▶ _Aim of the task_
Verbatim reproduction of the entries is required; images must be omitted.

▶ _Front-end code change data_
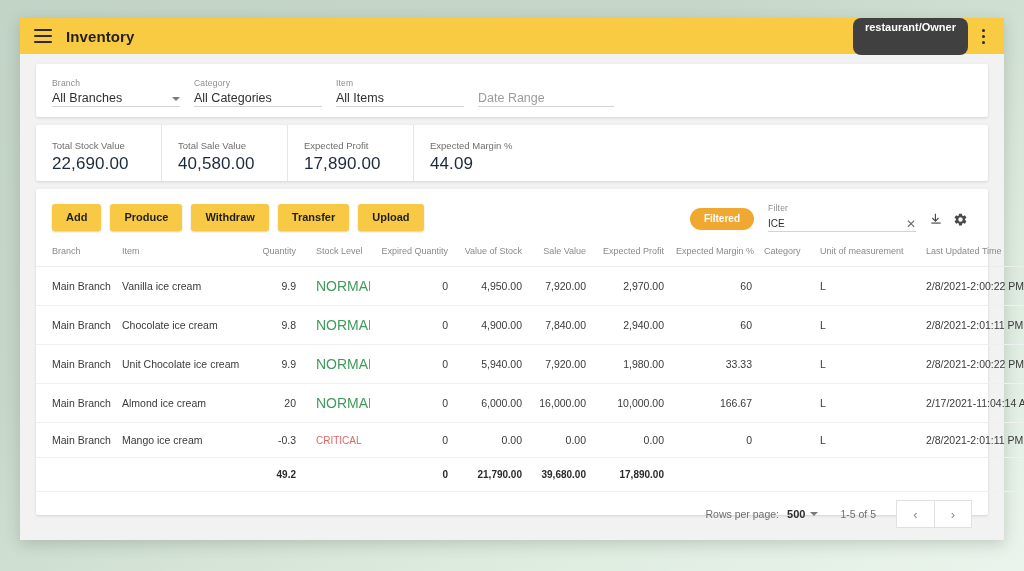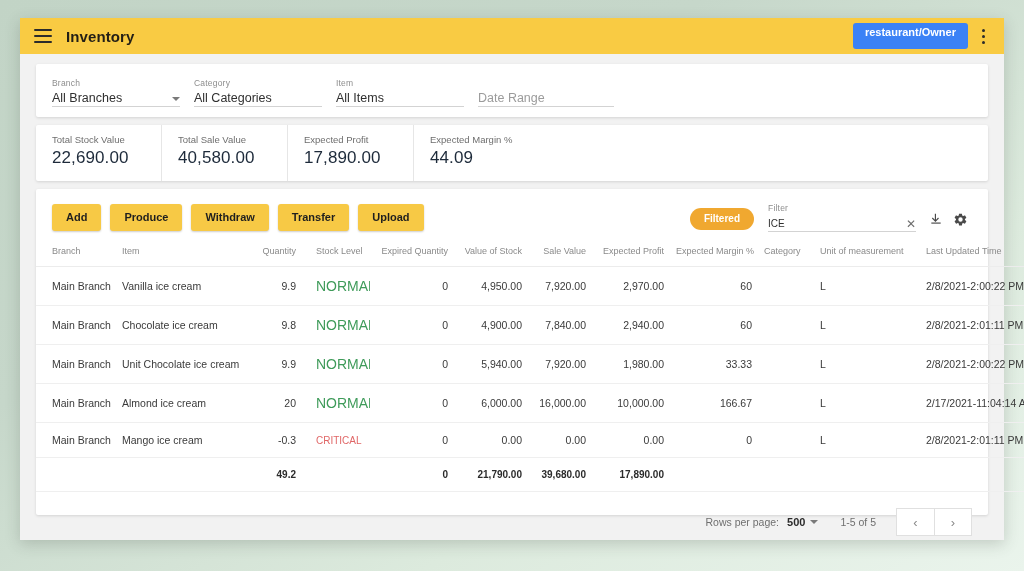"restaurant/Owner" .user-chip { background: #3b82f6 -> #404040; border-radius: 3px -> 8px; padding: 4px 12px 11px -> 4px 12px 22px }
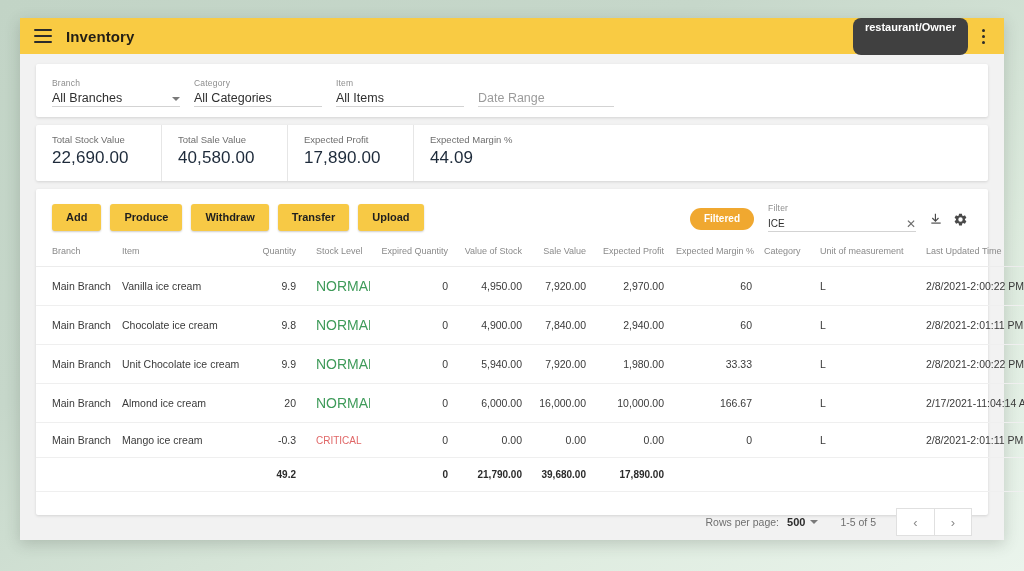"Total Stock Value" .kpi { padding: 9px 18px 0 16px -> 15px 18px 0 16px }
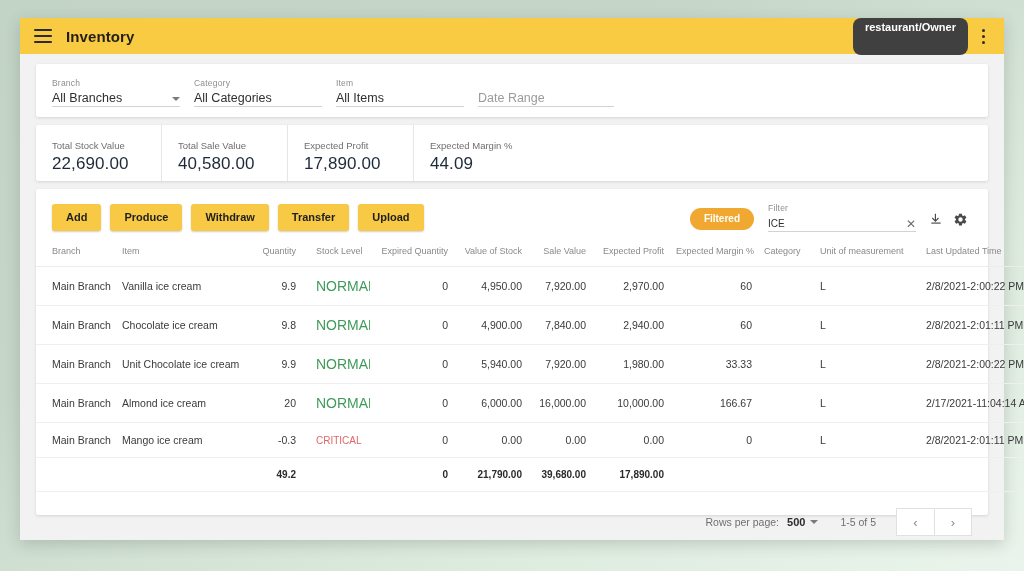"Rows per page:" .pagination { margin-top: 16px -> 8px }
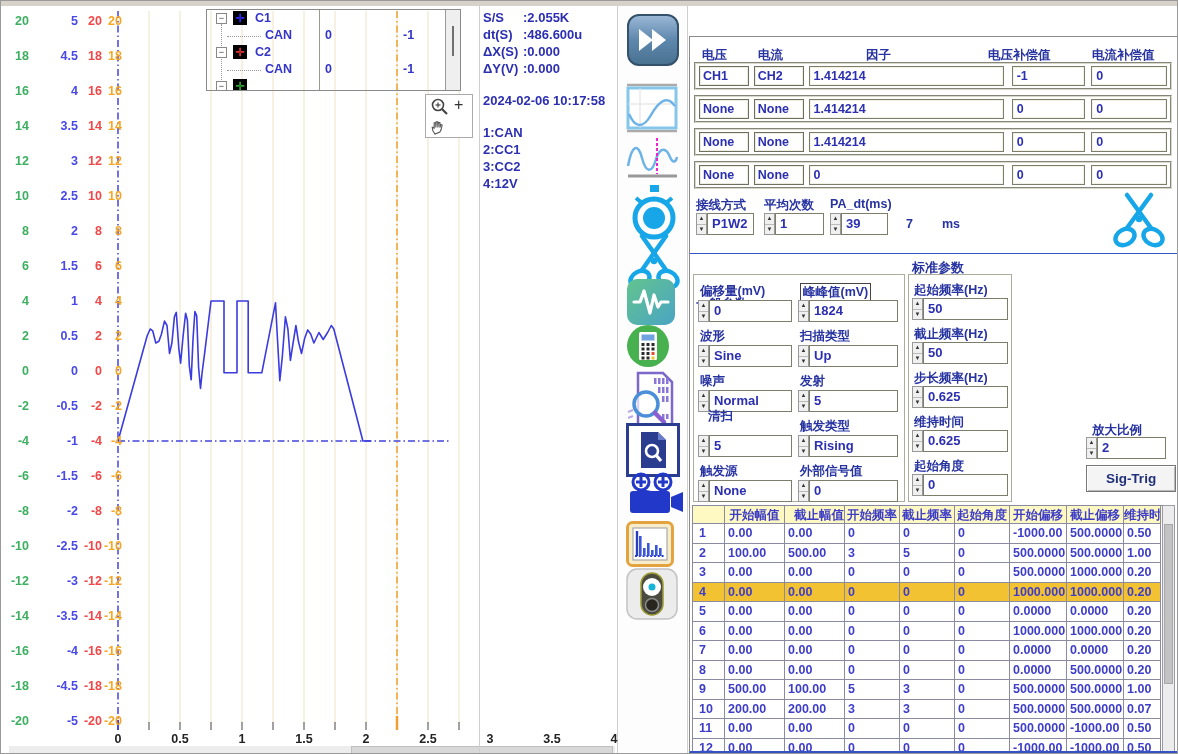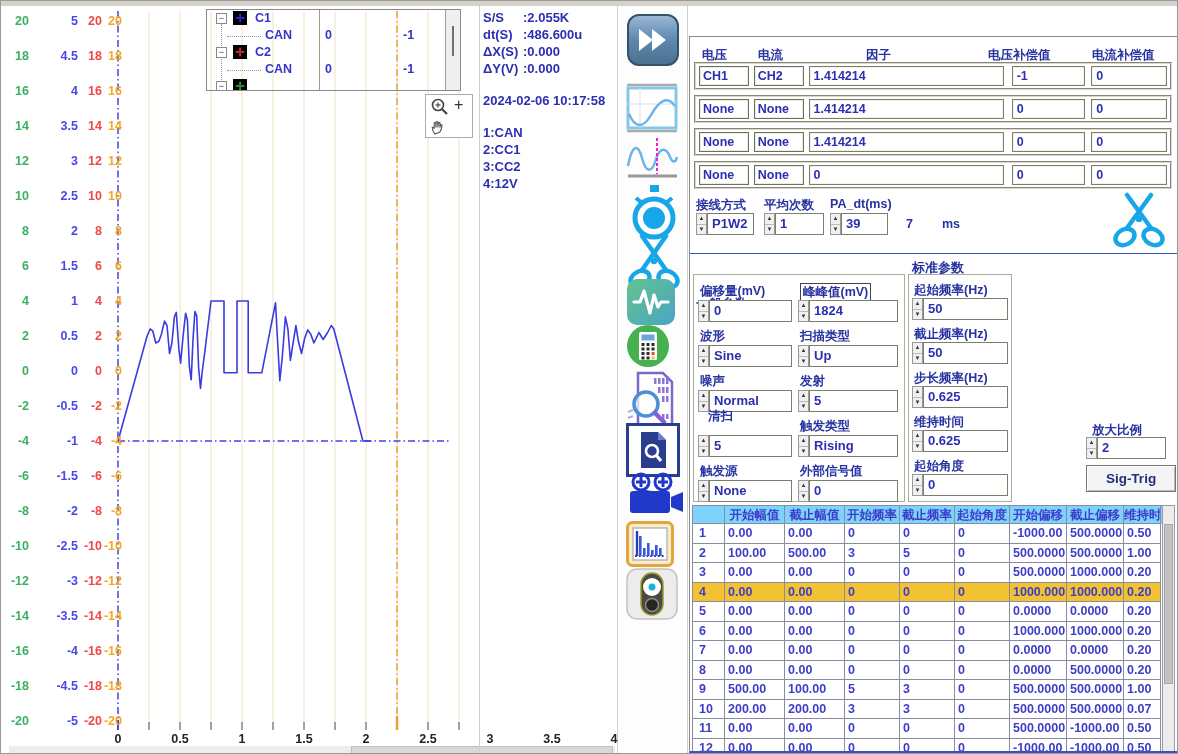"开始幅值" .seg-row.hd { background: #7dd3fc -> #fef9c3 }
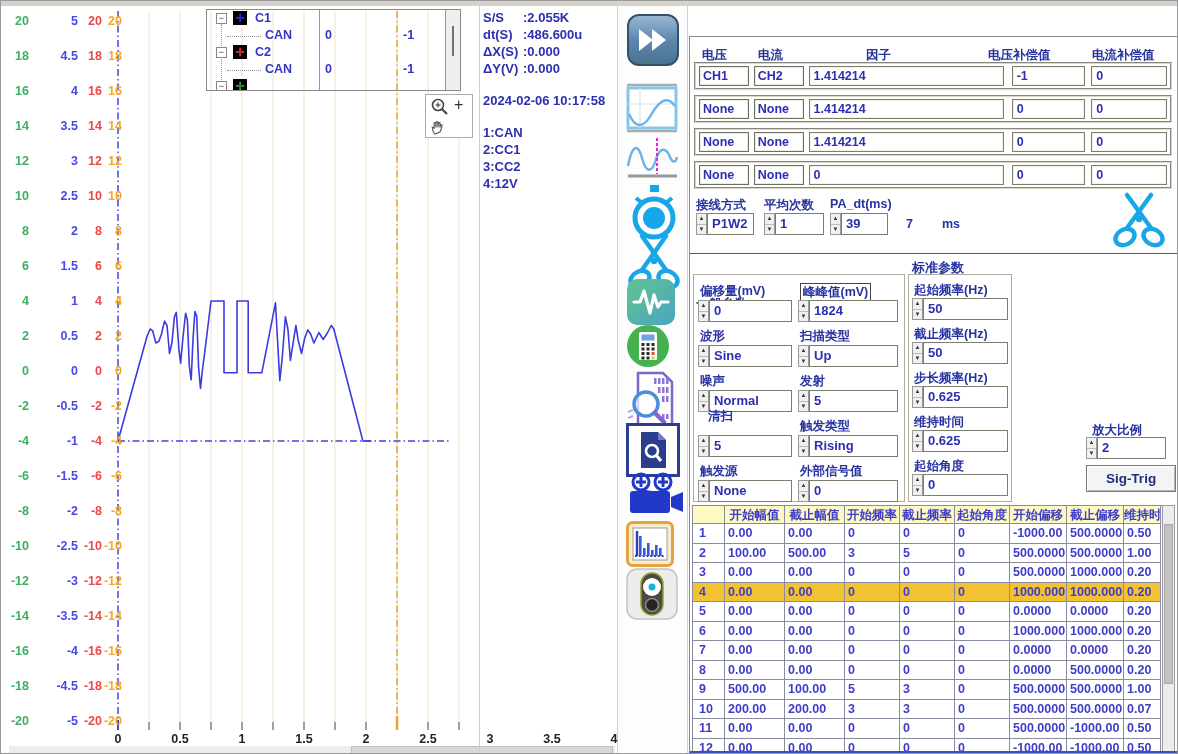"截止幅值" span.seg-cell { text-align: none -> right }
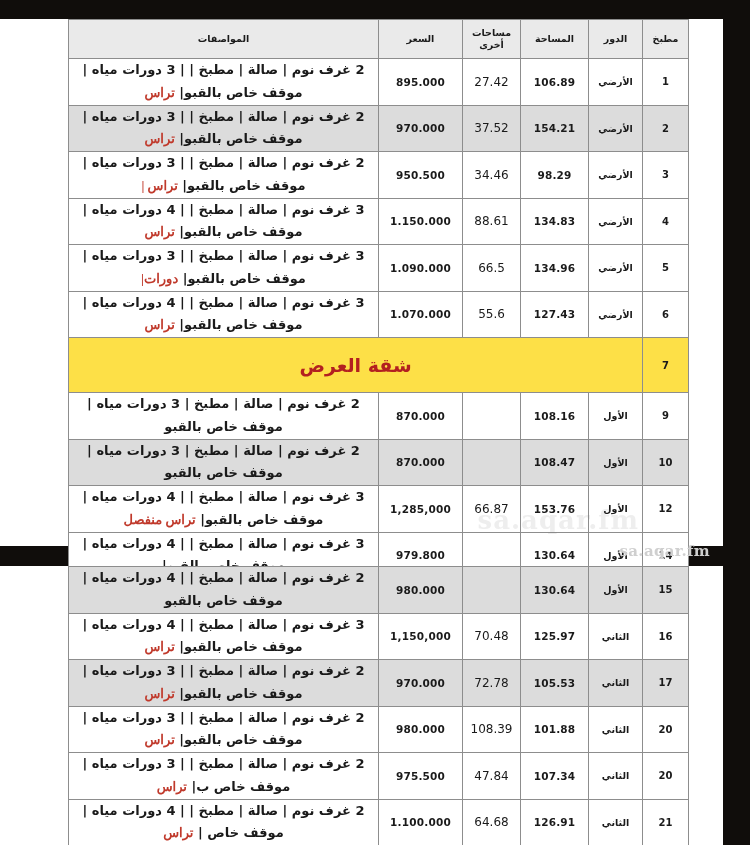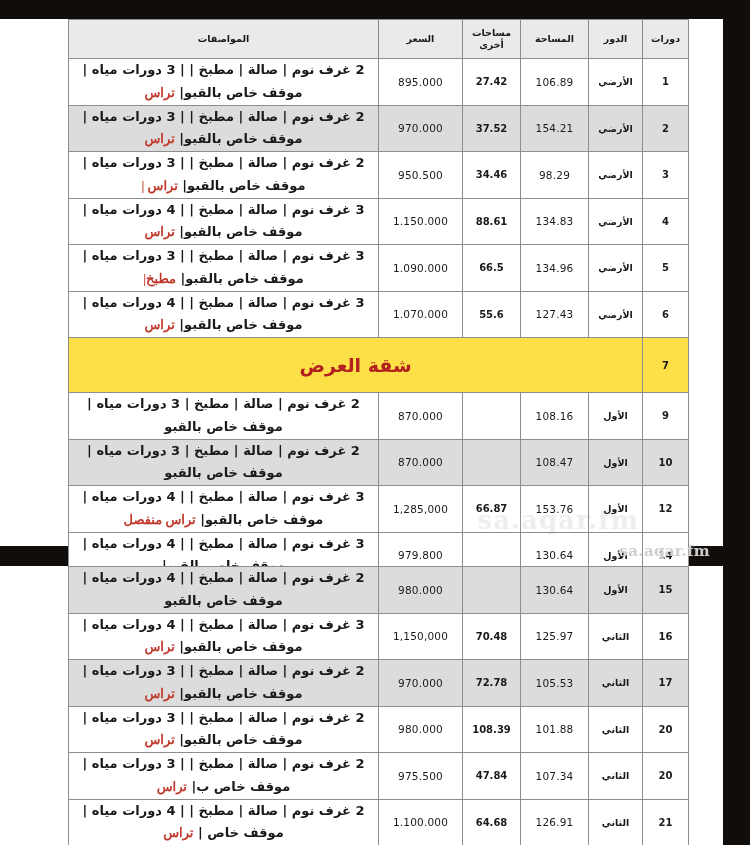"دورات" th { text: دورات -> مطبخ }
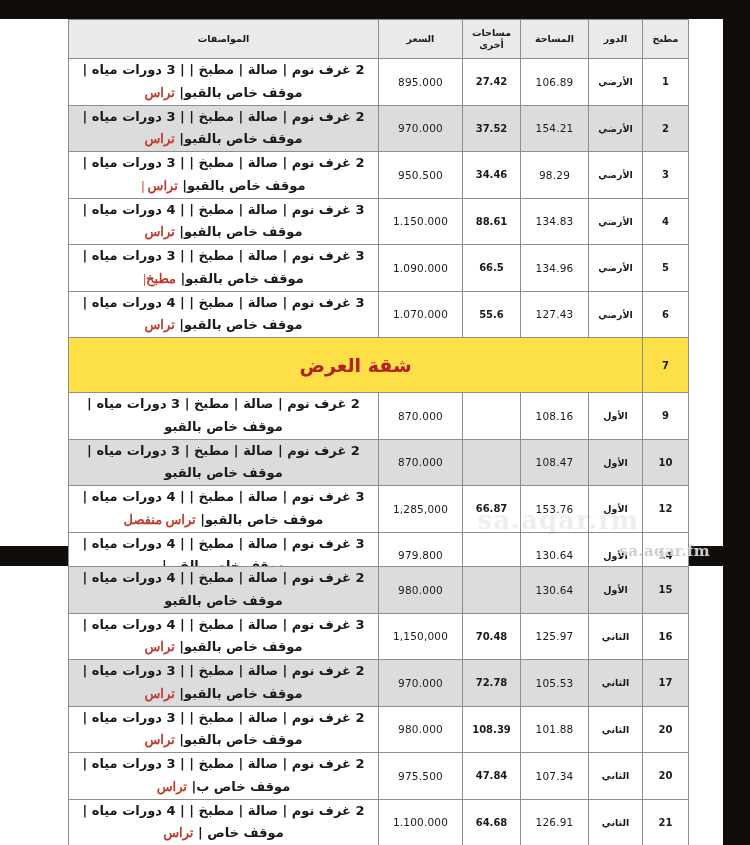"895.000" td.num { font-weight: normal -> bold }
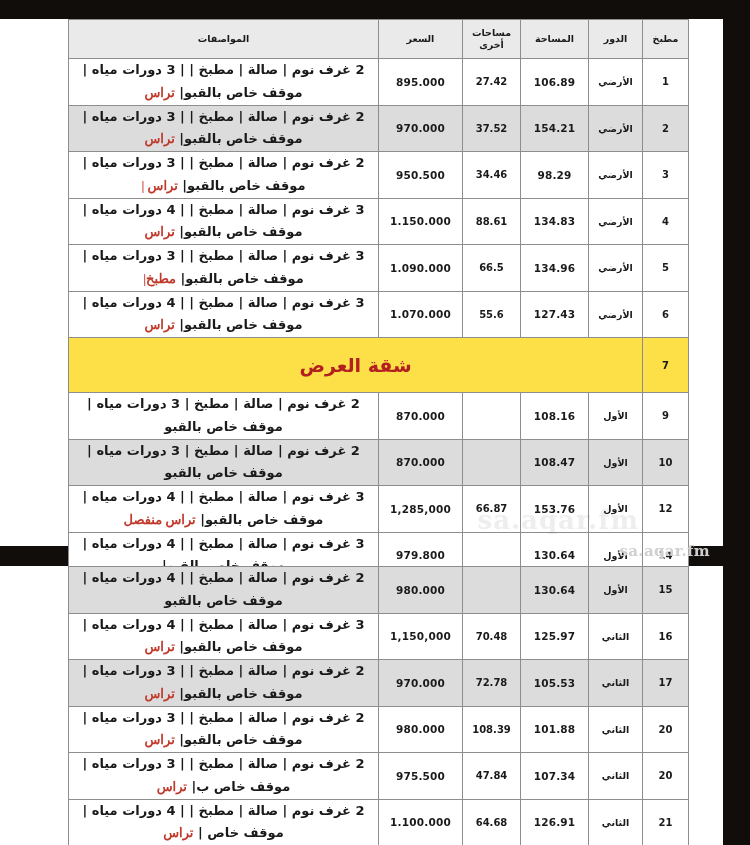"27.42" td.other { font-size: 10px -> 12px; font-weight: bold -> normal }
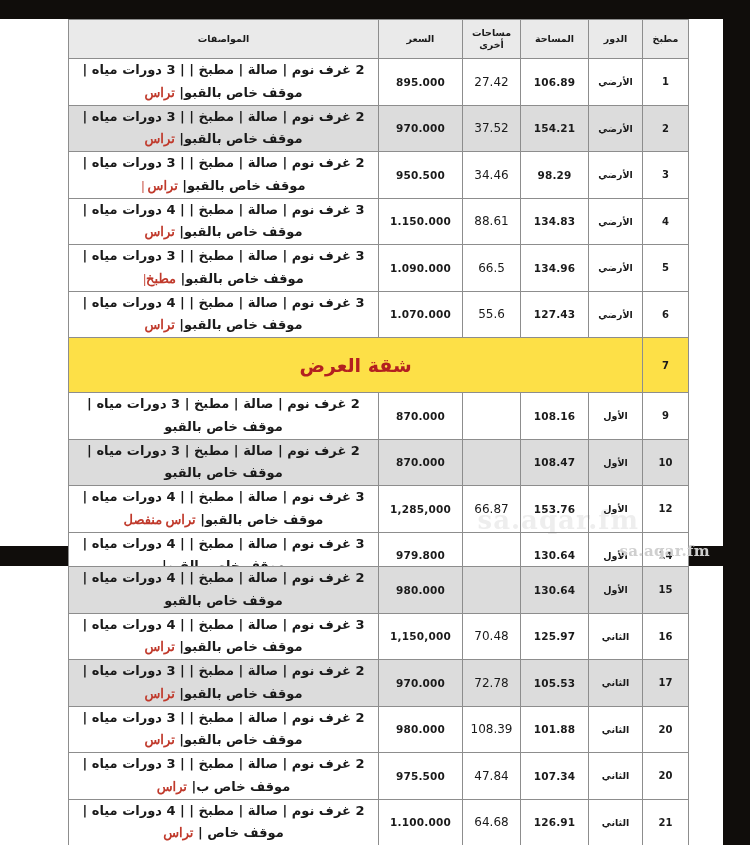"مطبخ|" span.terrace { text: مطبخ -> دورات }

▶ _Completed exercise_
"restaurant/Owner" .user-chip { background: #3b82f6 -> #404040; border-radius: 3px -> 8px; padding: 4px 12px 11px -> 4px 12px 22px }
"Total Stock Value" .kpi { padding: 9px 18px 0 16px -> 15px 18px 0 16px }
"Rows per page:" .pagination { margin-top: 16px -> 8px }
"开始幅值" .seg-row.hd { background: #7dd3fc -> #fef9c3 }
"截止幅值" span.seg-cell { text-align: none -> right }
"دورات" th { text: دورات -> مطبخ }
"895.000" td.num { font-weight: normal -> bold }
"27.42" td.other { font-size: 10px -> 12px; font-weight: bold -> normal }
"مطبخ|" span.terrace { text: مطبخ -> دورات }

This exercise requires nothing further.